How wide is too wide, is hookless pointless, are carbon spokes worth it and what aero innovations are coming next? We ask Parcours’ Dov Tate the big questions about road bike wheels

The dynamic British wheel brand talked to CW exclusively about a new study it's conducting on how to quantify aero wheel handling stability - the first of its kind - and we picked founder Dov Tate's brain about the other stuff, too

Parcours Chrono
(Image credit: Parcours )

“You’ve got to be more than just ‘faster’ because everybody is doing faster now,” says Dov Tate, the founder of UK wheel brand Parcours (opens in new tab)

“A wind tunnel will tell people how fast they will go but now we’re looking at a way to quantify how stable they are,” he continues. “But there’s no unit for handling stability. There is for drag. Most people understand what a watt of drag is. I want to be able to put a relatable figure on stability. Is a saving of 3.5 watts worth £1,000? But if it’s 3.5 watts plus 15% improved stability how does that change things? And what does that 15% feel like?"

A marine sensor fitted to a time trial bike fork leg

(Image credit: Parcours)

Three years ago Tate, an Oxford-educated engineering graduate, worked with Nottingham Trent University to develop a differential rim profile that he arrived at via real-world studies using marine wind sensors attached to the front and rear axles (opens in new tab)

Parcours was first to market with a wheelset - the Parcours Strade (opens in new tab) - that featured a wide, U-shaped front rim paired with a narrower, more V-shaped rear. His testing had shown that the ‘dirty’ air hit the rear wheel at an overall shallower angle compared with the front, in clean air, and the Strade was optimised using data collected with the marine sensors and validated in the wind tunnel.

Now, Tate has started working on what he believes will be the new crucial measurement for the best road bike wheels (opens in new tab) along with watt savings - handling stability. He talked to Cycling Weekly exclusively about how he plans to implement it. This time using accelerometers fitted to bikes with different wheels and wheel combinations and again tested in the real world, again with Dr Steve Faulkner and Nottingham Trent University’s sports engineering department.

Fitting an accelerometer to a time trial handlebar

(Image credit: Parcours)

“Essentially the way we tested it was to fit an accelerometer to the bike, fit the wheels that we’re testing and then ride an out and back with a controlled effort aiming to maintain power, speed, position. Runs are done back to back so in theory weather conditions should be close to the same and the idea is that if you run enough of the tests it normalises.

“We used just one on the edge of the handlebar because that's where you get the most motion. One of the biggest challenges with the accelerometry data was trying to squelch out the ‘noise’ from turns and bumps. It has taken a fair amount of time to get to that point. And we had to set a threshold so that an acceleration below a certain G-force doesn't count as an ‘oh sh** moment.”

Tate explains that alongside the data from the accelerometers the test riders were asked to fill in a questionnaire with a ‘perception scale’.

“The idea is that when you mark your perception you can score it numerically. The questions are designed to cross-check each other: how stable does the bike feel? You can cross check that by ‘how safe do you feel?’ and you can cross check that by ‘how much effort is needed to concentrate?'"
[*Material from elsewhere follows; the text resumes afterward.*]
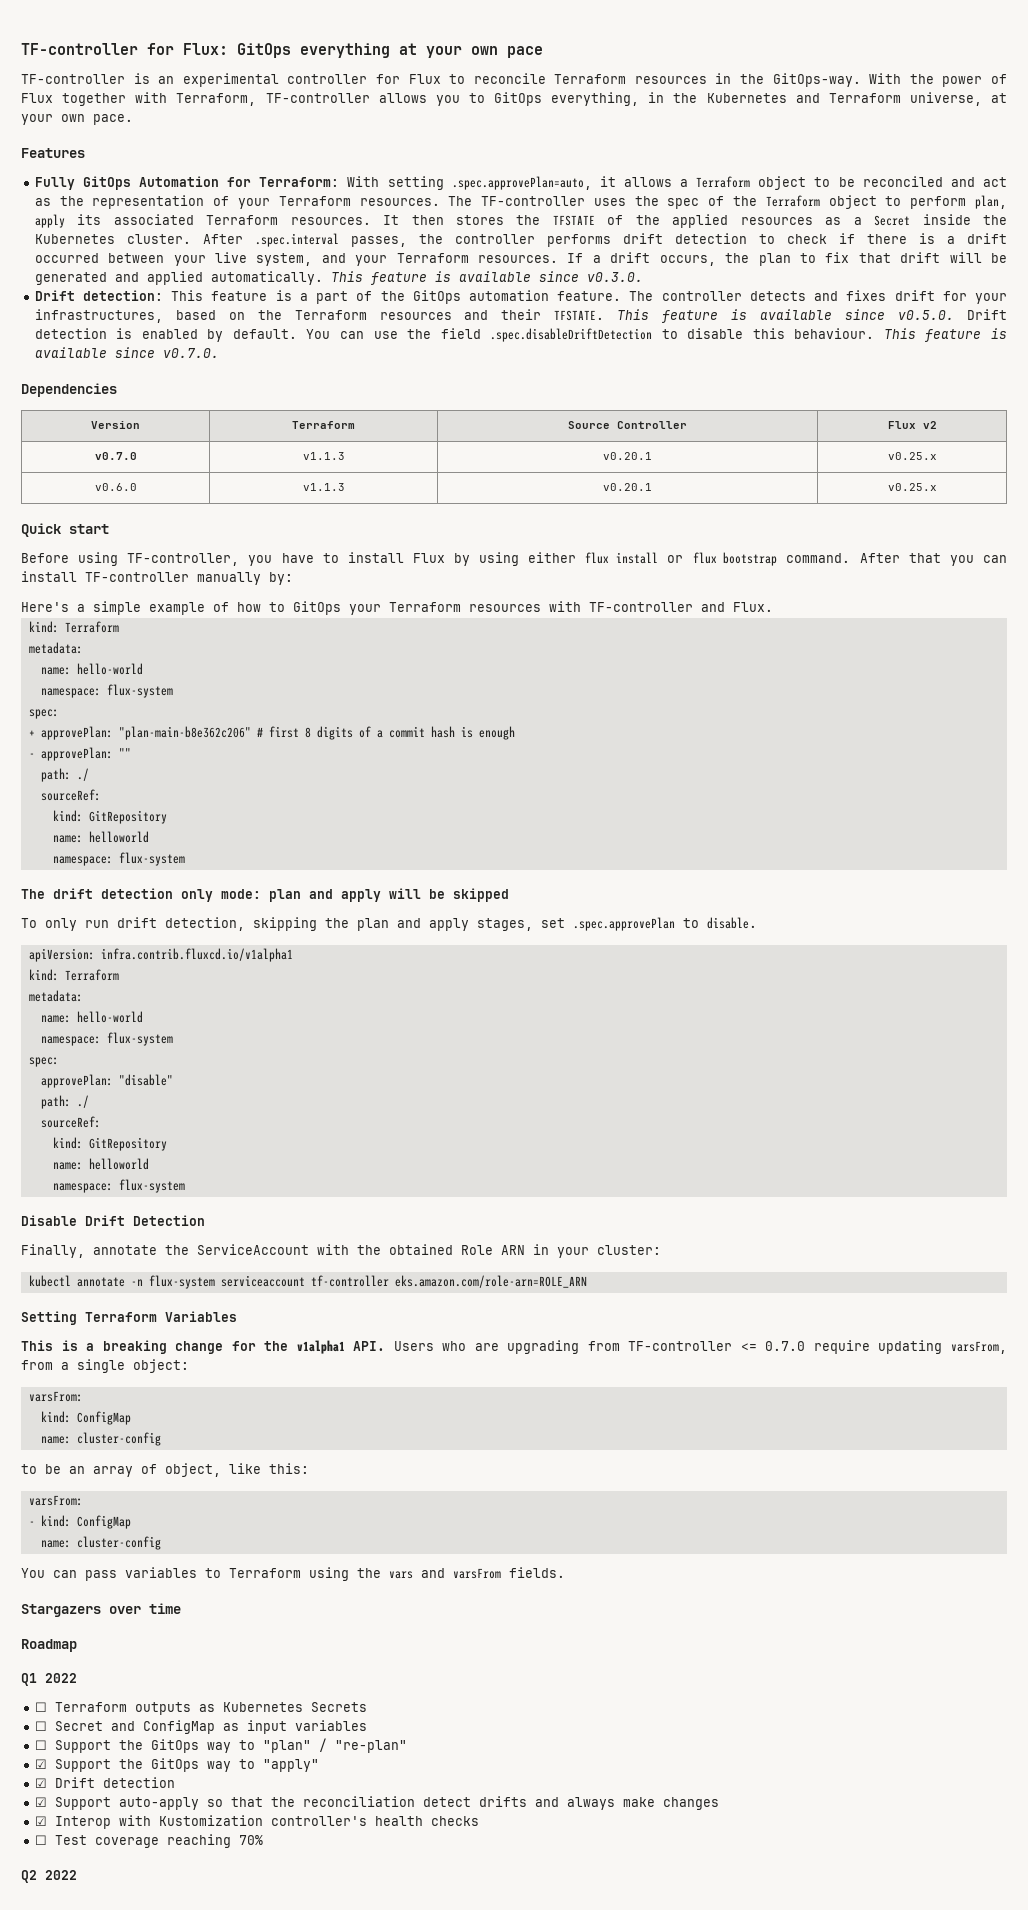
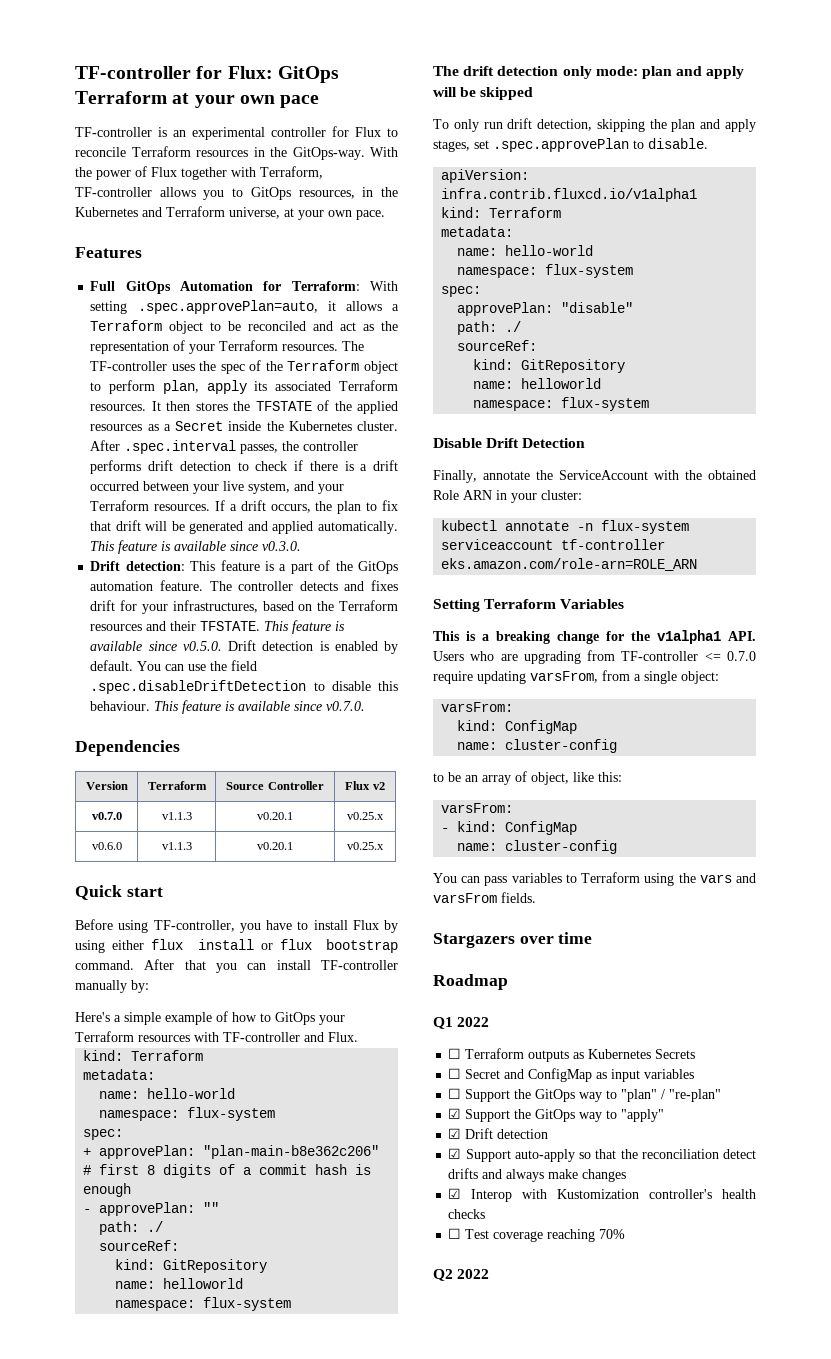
[300,43,390,58] everything -> [75,91,167,104] Terraform
[551,92,640,106] everything, -> [298,190,355,199] resources,
[34,177,75,190] Fully -> [90,281,116,291] Full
Two time triallists riding on a runway

(Image credit: Parcours)

When the testing is complete, the aim is to be able to accurately give riders options for a range of scenarios. “So a more nervous rider may choose to 'bank' the improved stability and keep with their existing front wheel, maintaining aero benefits. Whereas a more confident rider may choose to offset that improved stability and run a deeper/faster front wheel for the same level of stability,” Tate explains.

"From a design perspective, that means that we can potentially go a little further than say we have already with the Chrono Max front wheel and say that if paired with a Disc² rear we can 'afford' to reduce handling stability a little more without going too far for riders but with the option of a faster front wheel.  More than likely this would be deeper to be faster."

Course modelling for wheel choice

Parcours team looking at a laptop

(Image credit: Parcours)

Concurrently with the accelerometer testing, Parcours has been doing more testing with the marine wind sensors which could make up the other half of the picture - modelling courses and weather conditions that could in the future accurately give riders wheel options for a particular race.

Tate took the wind sensors to the Ironman World Championships in Hawaii last month and was able to demonstrate that wind conditions on Kona’s famous Queen K Highway almost exactly matched a flat ride to Windsor he did earlier in the year.

“We’ve been proving that we could rely on our existing data library to model roads that we've not been to,” says Tate.

The modelling of the course and the conditions, says Tate, come from the 75,000 data points taken by the wind sensors in the original project. 

“So we can say, let's take all of my data points and standardise it to a ride speed of 30kph. Or we can take all of our data points and standardise it to a 40kph wind speed. We can say to a rider, these are the yaw angles you'll be looking at and this is what you'll optimise [wheel choice] around and we can do that based on 75,000 data points from all sorts of different rides - so you can model a scenario that we've not tested.”